Restate each line below word for word, skipping every picture.

(Web interface edit records)
=-=-=

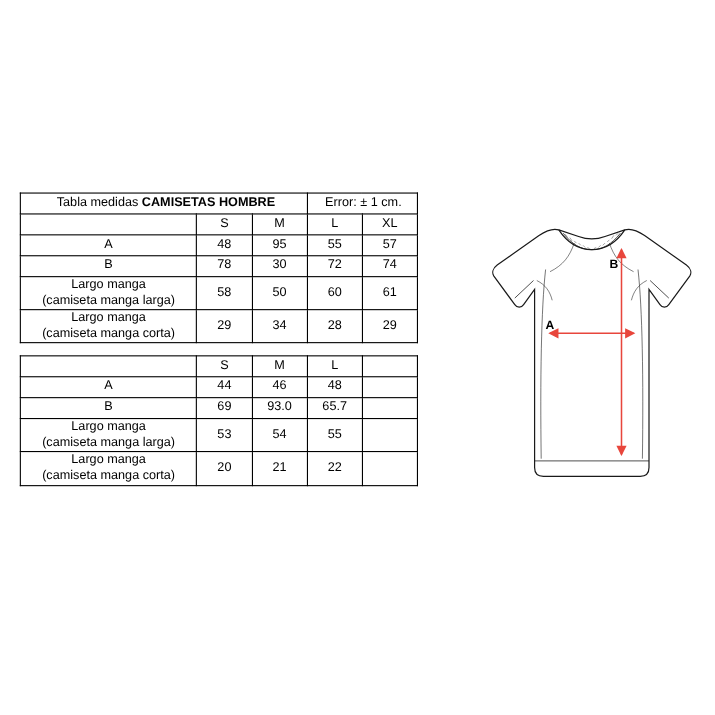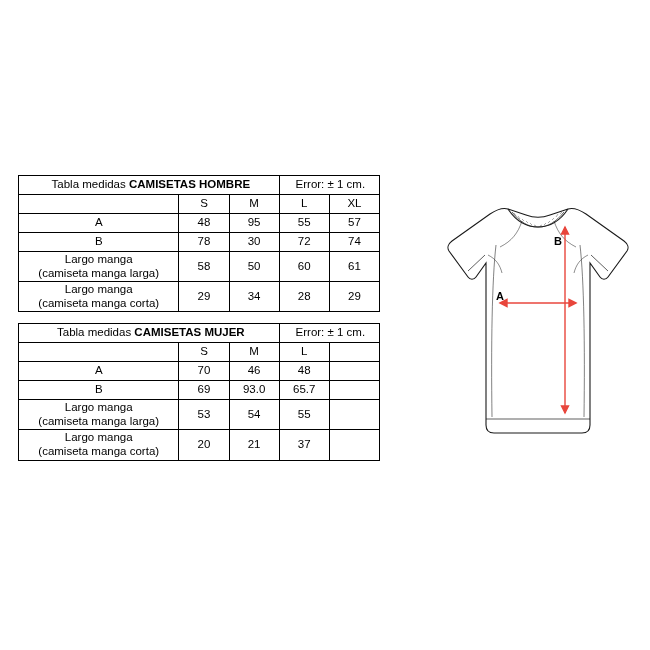"Tabla medidas CAMISETAS MUJER" tr.title-row { html: <tr> <td><span>Tabla medidas </span><span>CAMISETAS MUJER</span></td> <td>Error: ± 1 cm.</td> </tr> -> none }
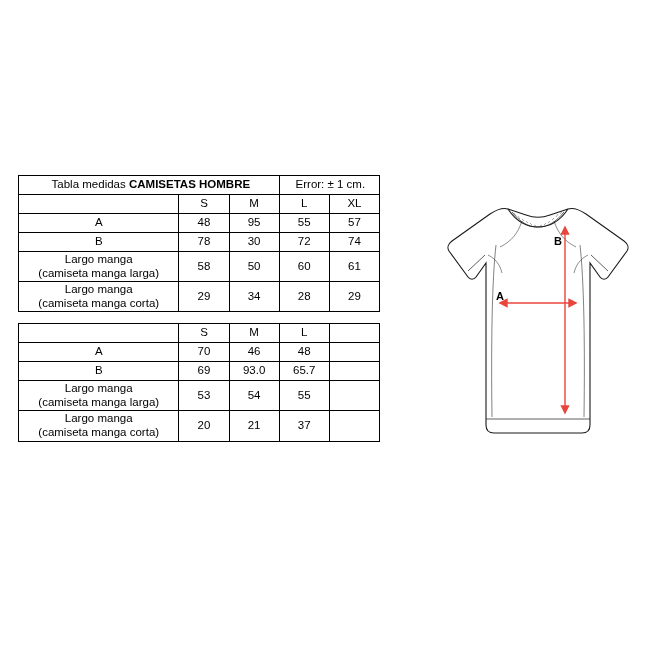"70" td { text: 70 -> 44 }
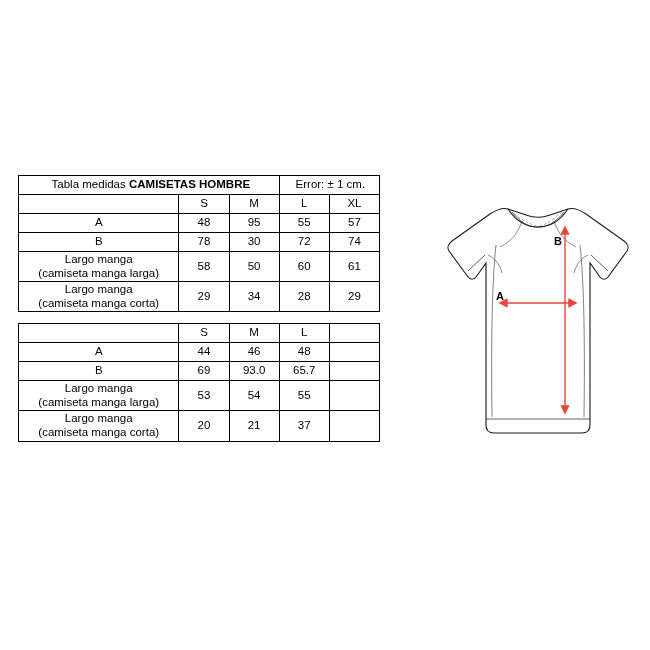"37" td { text: 37 -> 22 }
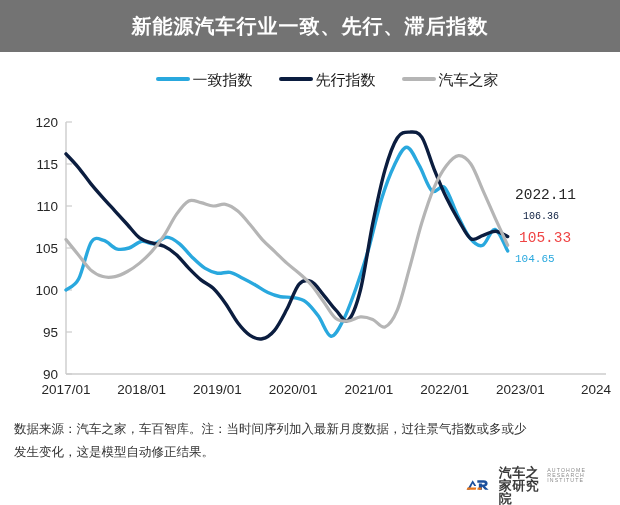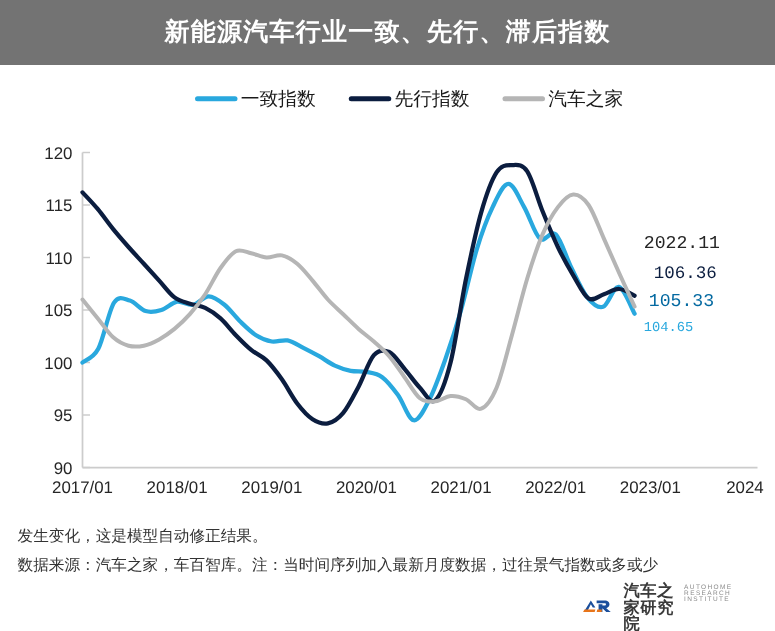"106.36" div.ann-text { font-size: 14px -> 10px }
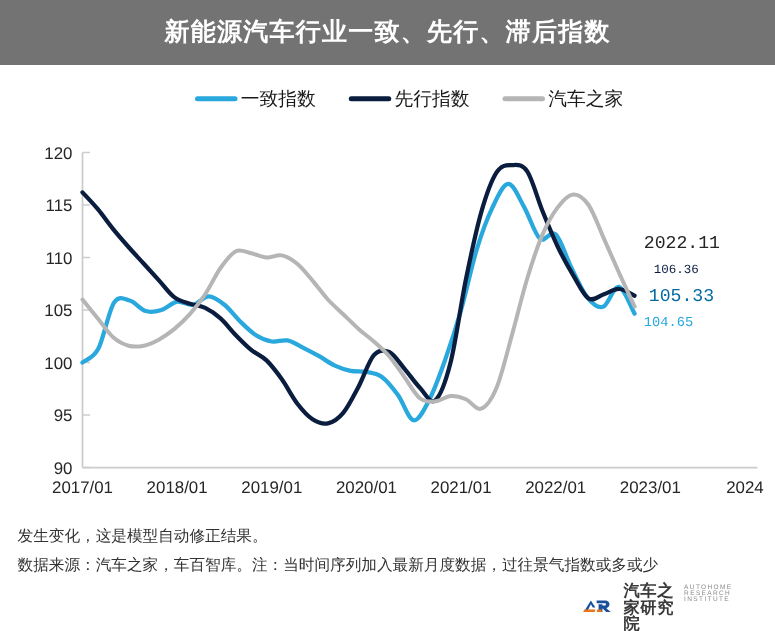"105.33" div.ann-text { color: #0369a1 -> #ef4444 }
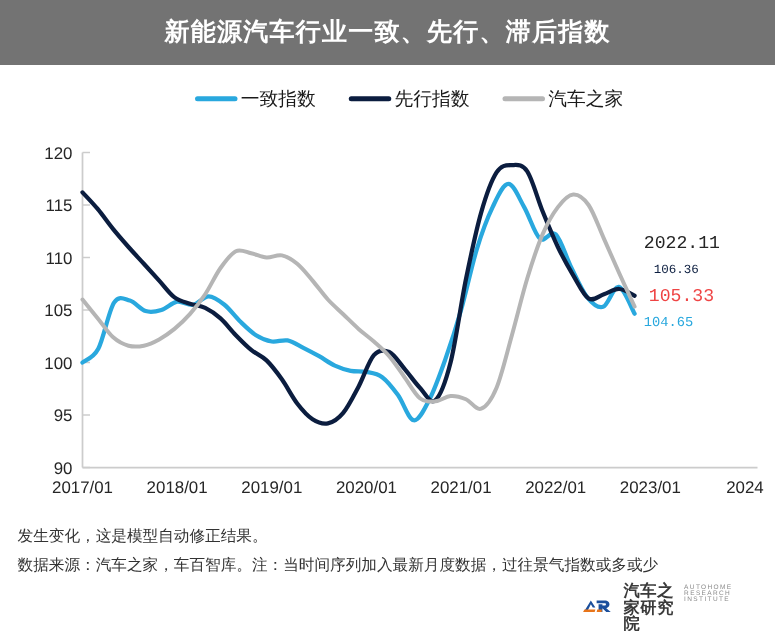"发生变化，这是模型自动修正结果。" div { order: before "数据来源：汽车之家，车百智库。注：当时间序列加入最新月度数据，过往景气指数或多或" -> after "数据来源：汽车之家，车百智库。注：当时间序列加入最新月度数据，过往景气指数或多或" }
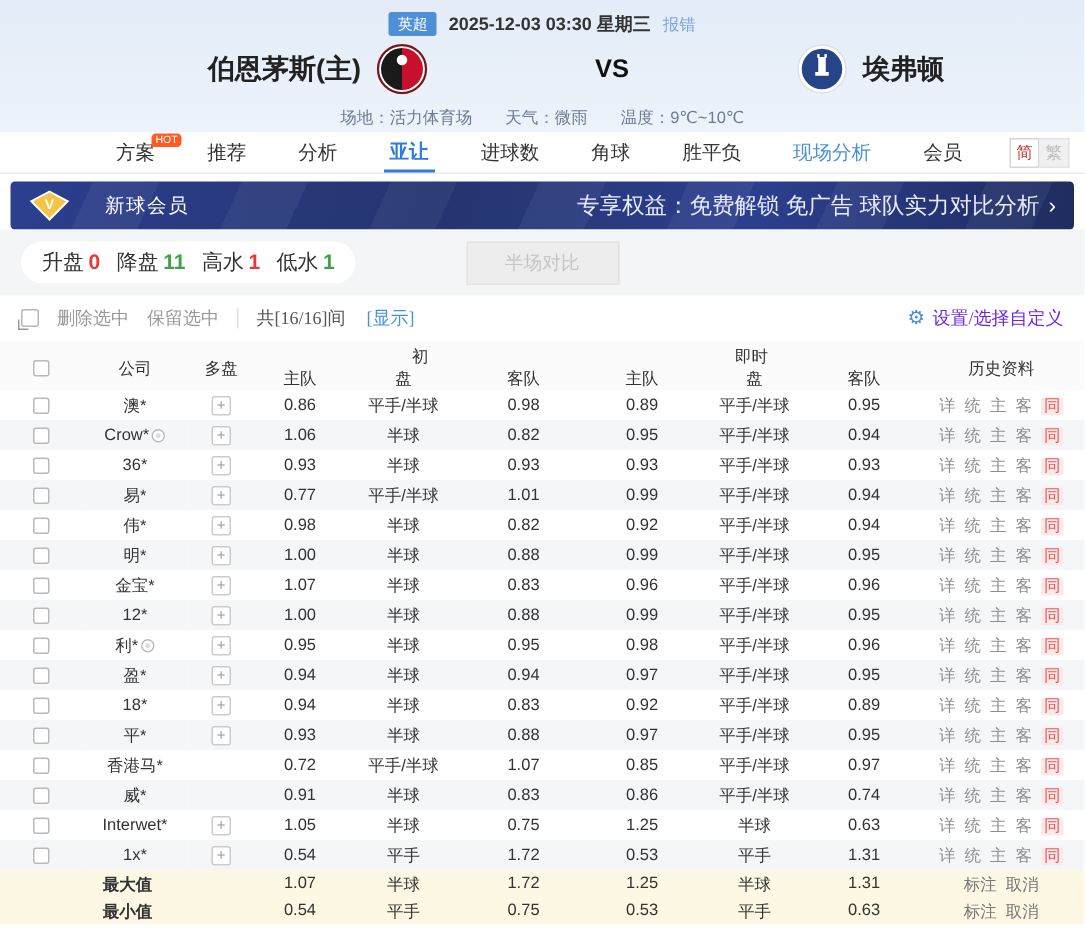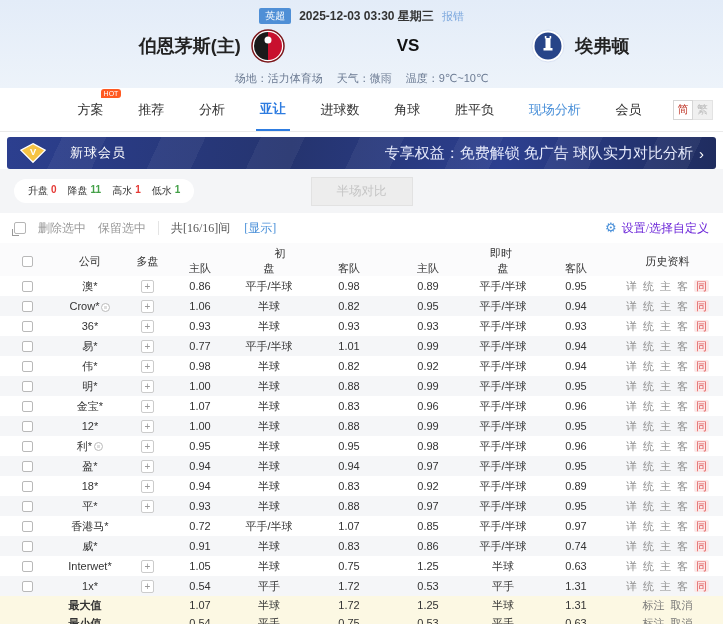"场地：活力体育场" .mh-info { gap: 14px -> 22px }
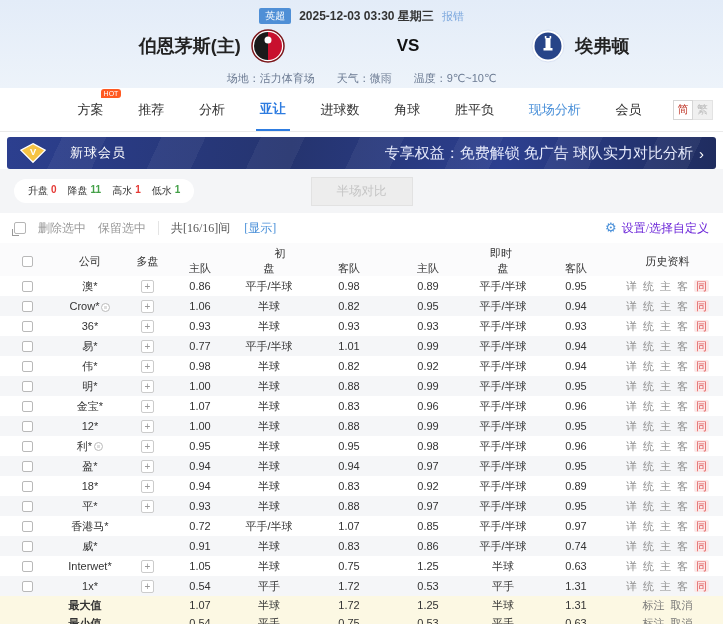"方案" .main-nav { height: 44px -> 28px }
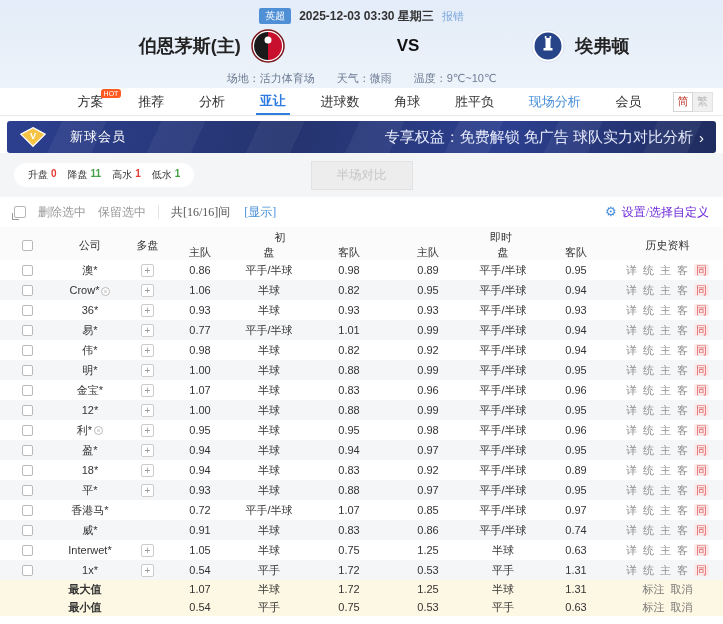"升盘" .stat-item { font-size: 10px -> 14px }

=-=-=

- _Exercise solution_
"Tabla medidas CAMISETAS MUJER" tr.title-row { html: <tr> <td><span>Tabla medidas </span><span>CAMISETAS MUJER</span></td> <td>Error: ± 1 cm.</td> </tr> -> none }
"70" td { text: 70 -> 44 }
"37" td { text: 37 -> 22 }
"106.36" div.ann-text { font-size: 14px -> 10px }
"105.33" div.ann-text { color: #0369a1 -> #ef4444 }
"发生变化，这是模型自动修正结果。" div { order: before "数据来源：汽车之家，车百智库。注：当时间序列加入最新月度数据，过往景气指数或多或" -> after "数据来源：汽车之家，车百智库。注：当时间序列加入最新月度数据，过往景气指数或多或" }
"场地：活力体育场" .mh-info { gap: 14px -> 22px }
"方案" .main-nav { height: 44px -> 28px }
"升盘" .stat-item { font-size: 10px -> 14px }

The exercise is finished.